I started sailing when I was 18 to earn some money for studying. I hadn't touched a sailboat before. I saw an ad at TU Graz where I was taking electrical engineering – a company was searching for people that they could educate to run its large charter fleet, so I applied. I sailed mostly in Croatia, but also in Italy, Slovenia, France and the UK.
While at university I also worked with electric race cars on the Formula Student class, which had around 200 teams. Formula Student Electric had just commenced, so we were building electric race cars from scratch. We collaborated with a lot of industry partners, creating every component including carbon fibre monocoques, electric motors and battery packs. The result was a race car that we competed in international races although I did not drive. I'm almost two-metres tall and wouldn't have fitted in the car. The really fast entry did 0-100kmh in 1.5 seconds.
With that background it seemed natural to take on the complete electrical design of a Class 40 racing yacht, still in parallel to studying. This is where I could use knowledge gained from sailing alongside motor sports projects, where we had been working with military suppliers. There's no real standardisation in the marine industry for boats below 24m. I succeeded by applying motor racing and military standards to the Class 40 to achieve a really high-quality installation.
After that, I got lots of requests to take on marine electronics projects. This is why I founded Sailectron. The beginning involved installations where we acted as as a dealer and installer of systems. In more recent times our work has evolved to manufacturing and distributing customised products, like integrated solar panels for yachts, aeroplanes and caravans.
We also moved into creating custom switch panels for yachts and founded a separate company for technical consulting of new-build sailing vessels with budgets of $1m-$10m. I started studying in 2010 and Sailectron was founded in 2014, so things have happened very quickly. We've more than doubled every year since then, there's not been much time for studying!
We recently got the National Energy Globe Award for a yacht build in Thailand for which we designed the system. It has retractable propulsion that can also be used for generating electricity when you are sailing.

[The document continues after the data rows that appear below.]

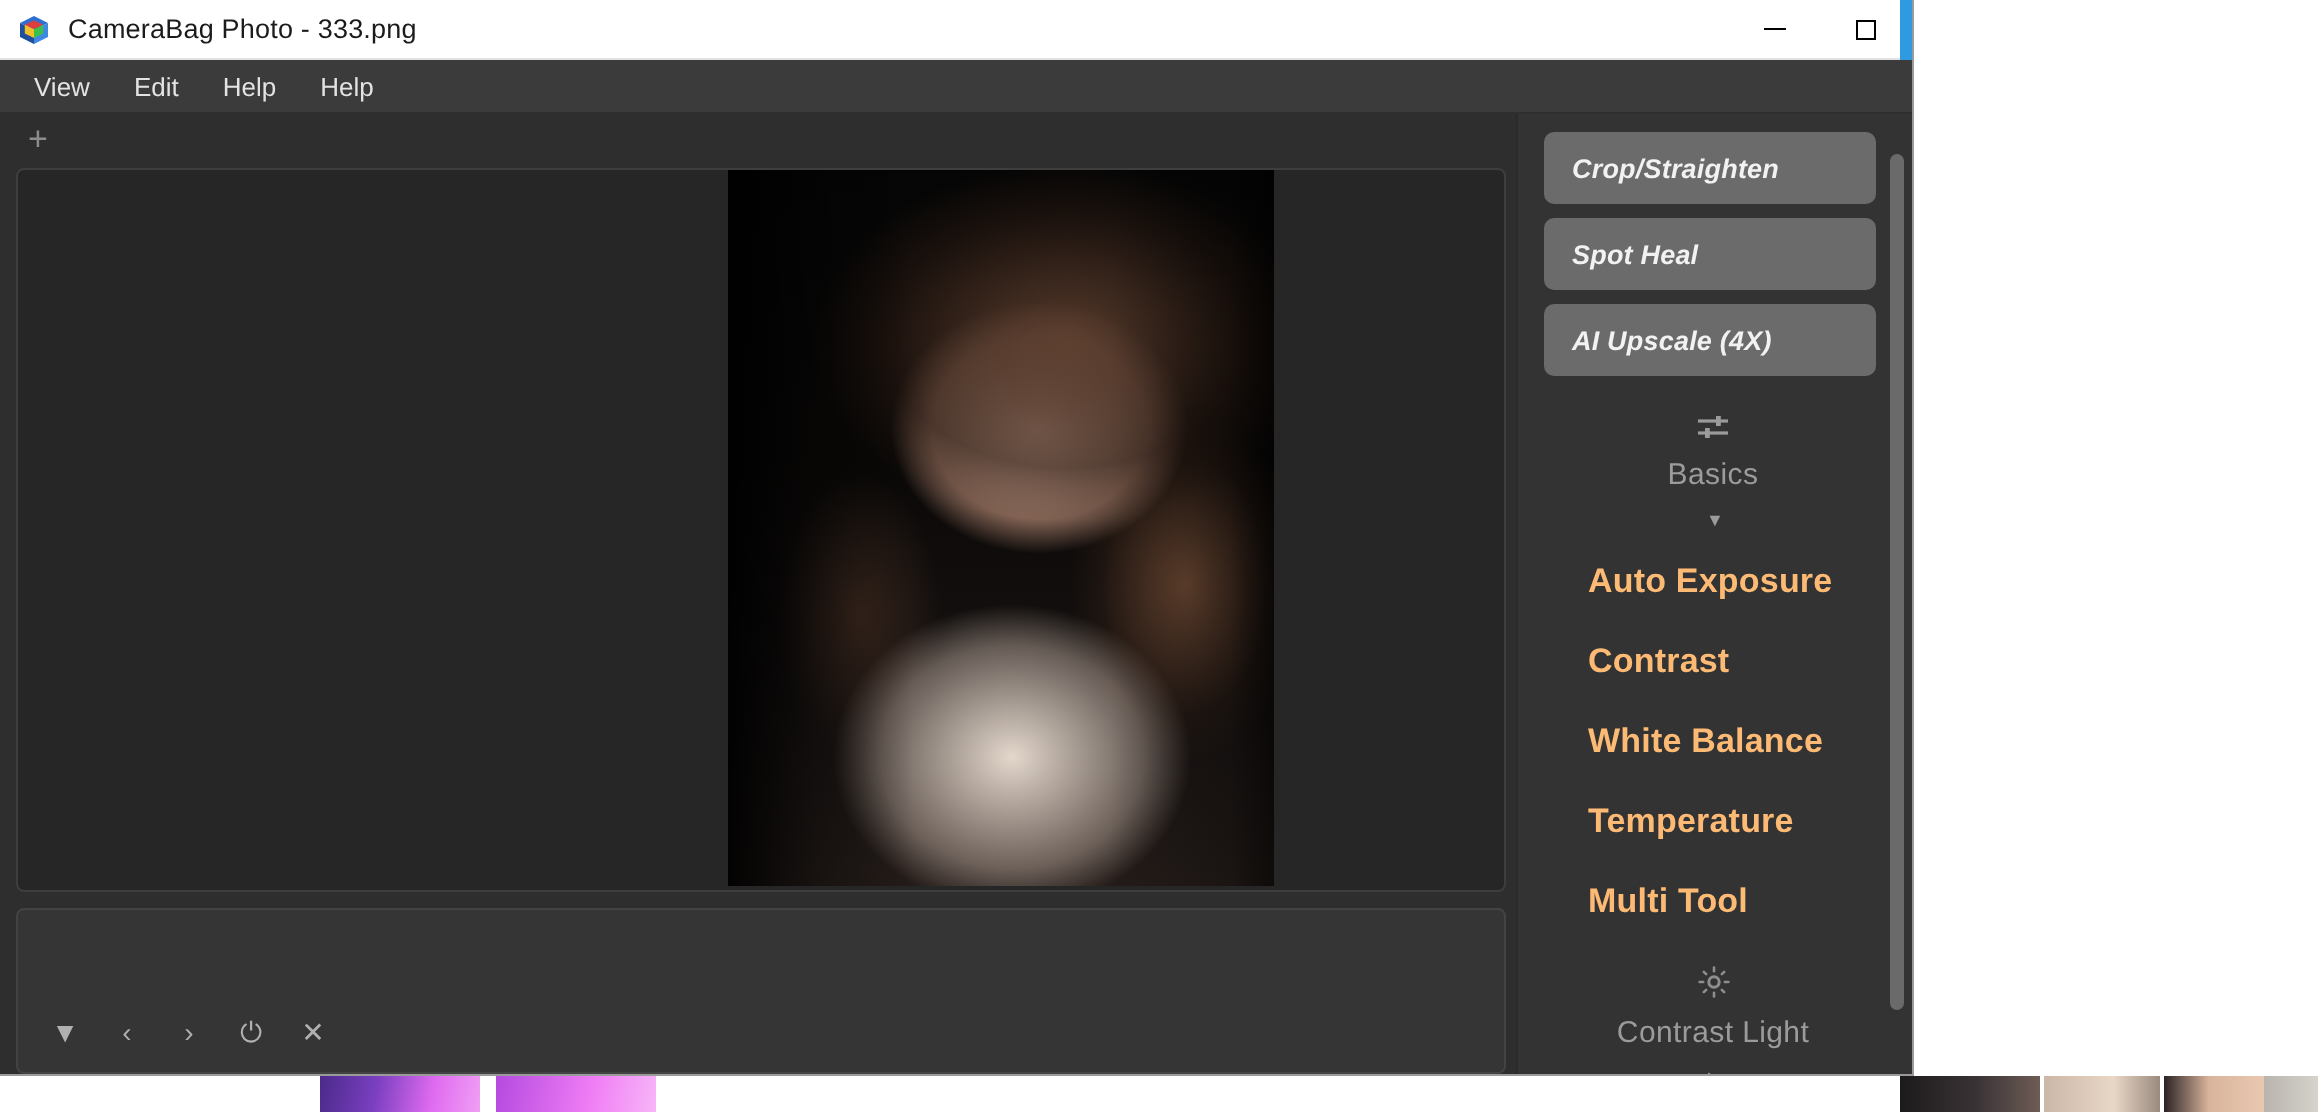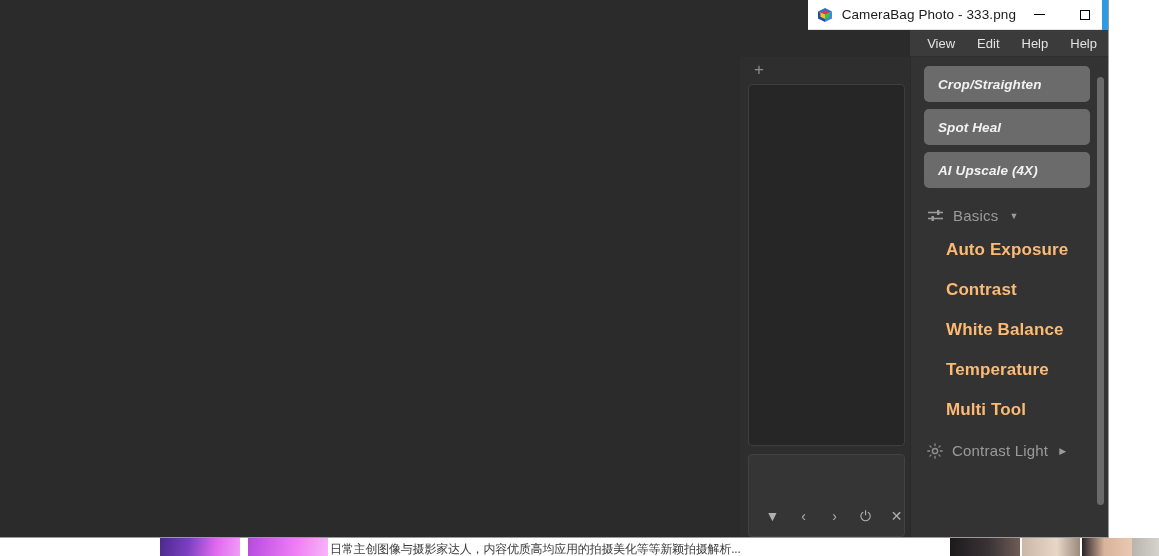--- a/index.html
+++ b/index.html
@@ -48,25 +48,25 @@
     line-height: 13px;
     color: #3c3c3c;
     white-space: nowrap;
     letter-spacing: -0.2px;
   }
 
   
   #app-window {
     position: absolute;
     left: 0; top: 0;
-    width: 1109px; height: 538px;
+    width: 957px; height: 538px;
     background: #2b2b2b;
     border: 1px solid #9a9a9a;
     border-top: none; border-left: none;
-    display: flex; flex-direction: column; align-items: flex-end;
+    display: flex; flex-direction: column;
   }
 
   
   #titlebar {
     height: 30px;
     background: #ffffff;
     display: flex; align-items: center;
     flex: 0 0 auto;
     border-bottom: 1px solid #e2e2e2;
   }
@@ -234,20 +234,21 @@
     font-style: italic;
   }
 
   .section-head {
     display: flex; align-items: center;
     gap: 9px;
     margin-top: 12px;
     margin-bottom: 6px;
     padding-left: 3px;
     cursor: default;
+    flex-direction: column;
   }
   .section-head .sec-label {
     font-size: 15px;
     color: #9b9b9b;
     letter-spacing: 0.2px;
   }
   .section-head .caret {
     font-size: 9px;
     color: #9b9b9b;
     margin-left: 2px;
@@ -282,21 +283,20 @@
 <body>
 
 <div id="desktop">
   <div class="bg-strip">
     <div class="bg-thumb t1"></div>
     <div class="bg-thumb t2"></div>
     <div class="bg-thumb t3"></div>
     <div class="bg-thumb t4"></div>
     <div class="bg-thumb t5"></div>
     <div class="bg-thumb t6"></div>
-    <div class="bg-text">日常主创图像与摄影家达人，内容优质高均应用的拍摄美化等等新颖拍摄解析...</div>
   </div>
 </div>
 
 <div id="app-window">
 
   <div id="titlebar">
     <svg id="app-icon" viewBox="0 0 16 16">
       <polygon points="8,1 15,4.5 8,8 1,4.5" fill="#2f6fd0"></polygon>
       <polygon points="1,4.5 8,8 8,15 1,11.5" fill="#1f4f9c"></polygon>
       <polygon points="8,8 15,4.5 15,11.5 8,15" fill="#3f8ae0"></polygon>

Solbian, our solar partner, is doing a lot of research and development. Last year we presented pigmented solar panels that look like a teak deck. We like to completely integrate solar panels into the yacht's design with no visible wiring. We use the highest efficient solar cells you can get on the market at the moment, but at the fraction of the weight of the standard system, which is interesting for sailing boats.
We're also working on very interesting projects using hydrogen-powered electric propulsion. The nice thing with this industry is that there are some owners that are interested in having these high technology systems on their boats and are willing to invest quite a lot of money to be the first. It's a hobby for them – they love to do it and we are allowed a certain amount of time for trial and error. You could never do this with a road car because of regulations, but on the water it is possible.
It's hard to tell how fast some of these emerging technologies will take off. I think it's mainly a matter of the service network and how quickly it evolves. A complex hybrid system from a small company could prove hard to support globally. On the other hand, regenerative energy on boats, like solar systems, is growing every year. This is something we will soon see on a lot more production boat option lists.
I visit METSTRADE each year and connected with the Young Professionals Club back in 2013. I've met a lot of people there that I actually still do business with.
We are searching for new employees, but it's not easy to find the right people, because the industry is full of dreamers. You must find people that not only love sailing, but also are interested in really working. The downside, since I founded Sailectron, is that is you don't get to sail anymore if you create something successful in the industry. Before I'd be on the water for three or four months a year. In the last years I have been on it for three or four days, I guess!
Michael Körner is the managing director of the business he founded in 2014, Sailectron GmbH and a partner in the consulting firm, ANTS Yacht-Consult. Sailectron is based in Austria and works globally, often with German-speaking clientele.
Michael's company was awarded an Honourable Mention in this year's Boat Builder Awards for Business Achievement alongside Solaris Yachts, for the fully integrated solar system fitted to the Solaris 55.